▶ _Extracted records_:
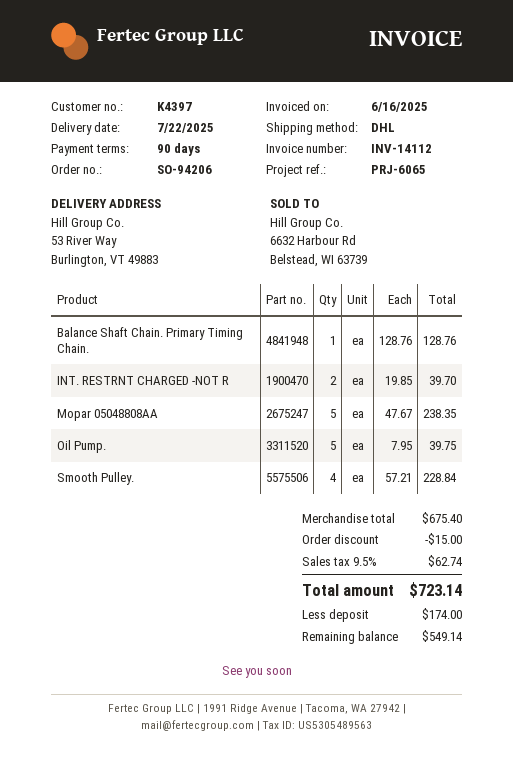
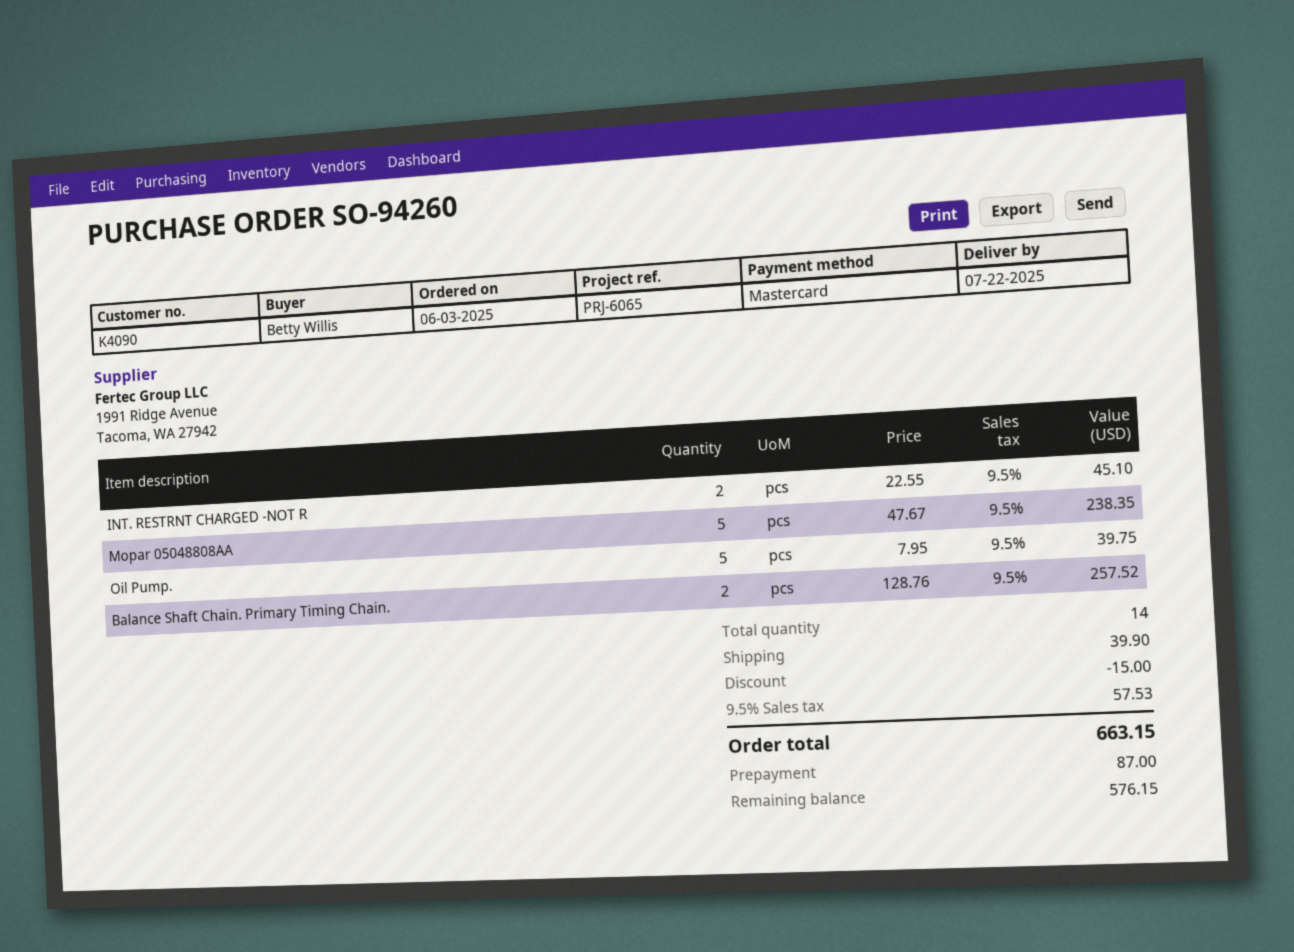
order number: SO-94206 -> SO-94260
customer number: K4397 -> K4090
Balance Shaft Chain. Primary Timing Chain.: 1 x 128.76 = 128.76 -> 2 x 128.76 = 257.52
INT. RESTRNT CHARGED -NOT R: 2 x 19.85 = 39.70 -> 2 x 22.55 = 45.10
Smooth Pulley.: 4 x 57.21 = 228.84 -> none
shipping: none -> 39.90
tax: 9.5% = 62.74 -> 9.5% = 57.53
total: 723.14 -> 663.15
deposit: 174.00 -> 87.00
balance: 549.14 -> 576.15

▶ _Directions for this task_: When you retype the records, keep every word exactly as written and exclude the pictures.

▶ _The answer_:
order number: SO-94206 -> SO-94260
customer number: K4397 -> K4090
Balance Shaft Chain. Primary Timing Chain.: 1 x 128.76 = 128.76 -> 2 x 128.76 = 257.52
INT. RESTRNT CHARGED -NOT R: 2 x 19.85 = 39.70 -> 2 x 22.55 = 45.10
Smooth Pulley.: 4 x 57.21 = 228.84 -> none
shipping: none -> 39.90
tax: 9.5% = 62.74 -> 9.5% = 57.53
total: 723.14 -> 663.15
deposit: 174.00 -> 87.00
balance: 549.14 -> 576.15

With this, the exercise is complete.